- WHAT TO DO -
What do the lines from the top of the data through the line with "total: 10715.40 -> 12558.75" say? Quote them exactly and include both ends.

=-=-=-=-=

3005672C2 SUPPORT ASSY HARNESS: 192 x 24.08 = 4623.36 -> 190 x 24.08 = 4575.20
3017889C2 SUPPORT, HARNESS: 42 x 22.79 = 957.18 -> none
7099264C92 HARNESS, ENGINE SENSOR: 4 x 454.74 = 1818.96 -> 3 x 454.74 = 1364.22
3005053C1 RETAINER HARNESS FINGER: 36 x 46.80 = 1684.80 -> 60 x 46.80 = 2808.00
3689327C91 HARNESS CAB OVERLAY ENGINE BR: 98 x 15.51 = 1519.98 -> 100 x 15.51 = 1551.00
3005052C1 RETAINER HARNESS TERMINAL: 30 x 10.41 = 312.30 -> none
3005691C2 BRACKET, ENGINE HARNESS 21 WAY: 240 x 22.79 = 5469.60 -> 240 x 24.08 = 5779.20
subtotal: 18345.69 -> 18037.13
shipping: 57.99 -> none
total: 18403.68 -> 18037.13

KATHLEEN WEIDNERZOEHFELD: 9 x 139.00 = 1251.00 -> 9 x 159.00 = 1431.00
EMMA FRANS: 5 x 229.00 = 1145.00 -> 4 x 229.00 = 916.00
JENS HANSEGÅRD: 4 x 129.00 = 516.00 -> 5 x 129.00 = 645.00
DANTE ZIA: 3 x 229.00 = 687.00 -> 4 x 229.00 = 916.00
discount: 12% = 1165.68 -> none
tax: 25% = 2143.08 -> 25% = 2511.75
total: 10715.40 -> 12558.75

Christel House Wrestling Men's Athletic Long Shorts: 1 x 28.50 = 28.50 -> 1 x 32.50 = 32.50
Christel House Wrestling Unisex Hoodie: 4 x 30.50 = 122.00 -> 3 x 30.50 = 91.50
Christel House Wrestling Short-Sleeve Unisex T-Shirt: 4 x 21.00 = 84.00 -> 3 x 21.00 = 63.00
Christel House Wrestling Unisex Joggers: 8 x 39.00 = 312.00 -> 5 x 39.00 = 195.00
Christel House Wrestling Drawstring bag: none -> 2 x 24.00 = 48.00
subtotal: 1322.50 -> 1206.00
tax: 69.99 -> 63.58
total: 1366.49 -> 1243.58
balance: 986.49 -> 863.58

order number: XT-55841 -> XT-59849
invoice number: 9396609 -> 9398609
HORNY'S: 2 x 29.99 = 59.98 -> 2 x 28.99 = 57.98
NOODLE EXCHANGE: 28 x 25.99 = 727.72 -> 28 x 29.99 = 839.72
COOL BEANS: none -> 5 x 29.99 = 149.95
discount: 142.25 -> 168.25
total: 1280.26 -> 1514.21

=-=-=-=-=

- YOUR RESPONSE -
3005672C2 SUPPORT ASSY HARNESS: 192 x 24.08 = 4623.36 -> 190 x 24.08 = 4575.20
3017889C2 SUPPORT, HARNESS: 42 x 22.79 = 957.18 -> none
7099264C92 HARNESS, ENGINE SENSOR: 4 x 454.74 = 1818.96 -> 3 x 454.74 = 1364.22
3005053C1 RETAINER HARNESS FINGER: 36 x 46.80 = 1684.80 -> 60 x 46.80 = 2808.00
3689327C91 HARNESS CAB OVERLAY ENGINE BR: 98 x 15.51 = 1519.98 -> 100 x 15.51 = 1551.00
3005052C1 RETAINER HARNESS TERMINAL: 30 x 10.41 = 312.30 -> none
3005691C2 BRACKET, ENGINE HARNESS 21 WAY: 240 x 22.79 = 5469.60 -> 240 x 24.08 = 5779.20
subtotal: 18345.69 -> 18037.13
shipping: 57.99 -> none
total: 18403.68 -> 18037.13

KATHLEEN WEIDNERZOEHFELD: 9 x 139.00 = 1251.00 -> 9 x 159.00 = 1431.00
EMMA FRANS: 5 x 229.00 = 1145.00 -> 4 x 229.00 = 916.00
JENS HANSEGÅRD: 4 x 129.00 = 516.00 -> 5 x 129.00 = 645.00
DANTE ZIA: 3 x 229.00 = 687.00 -> 4 x 229.00 = 916.00
discount: 12% = 1165.68 -> none
tax: 25% = 2143.08 -> 25% = 2511.75
total: 10715.40 -> 12558.75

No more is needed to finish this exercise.